- [WHAT IS NEEDED] Search the material for the word "that" and report each line where it turns up.

- [DATA EXTRACTS]
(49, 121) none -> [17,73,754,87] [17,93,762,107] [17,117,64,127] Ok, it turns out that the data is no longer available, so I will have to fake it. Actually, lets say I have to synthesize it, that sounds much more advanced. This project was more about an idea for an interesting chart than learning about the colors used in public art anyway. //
--
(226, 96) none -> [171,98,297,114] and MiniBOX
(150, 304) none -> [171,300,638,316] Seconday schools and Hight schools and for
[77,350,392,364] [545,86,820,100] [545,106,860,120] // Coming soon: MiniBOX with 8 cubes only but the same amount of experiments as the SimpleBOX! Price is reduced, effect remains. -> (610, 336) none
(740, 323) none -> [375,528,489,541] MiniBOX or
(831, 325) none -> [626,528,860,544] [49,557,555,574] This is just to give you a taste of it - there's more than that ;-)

- [ANSWER SPACE]
(49, 121) none -> [17,73,754,87] [17,93,762,107] [17,117,64,127] Ok, it turns out that the data is no longer available, so I will have to fake it. Actually, lets say I have to synthesize it, that sounds much more advanced. This project was more about an idea for an interesting chart than learning about the colors used in public art anyway. //
(831, 325) none -> [626,528,860,544] [49,557,555,574] This is just to give you a taste of it - there's more than that ;-)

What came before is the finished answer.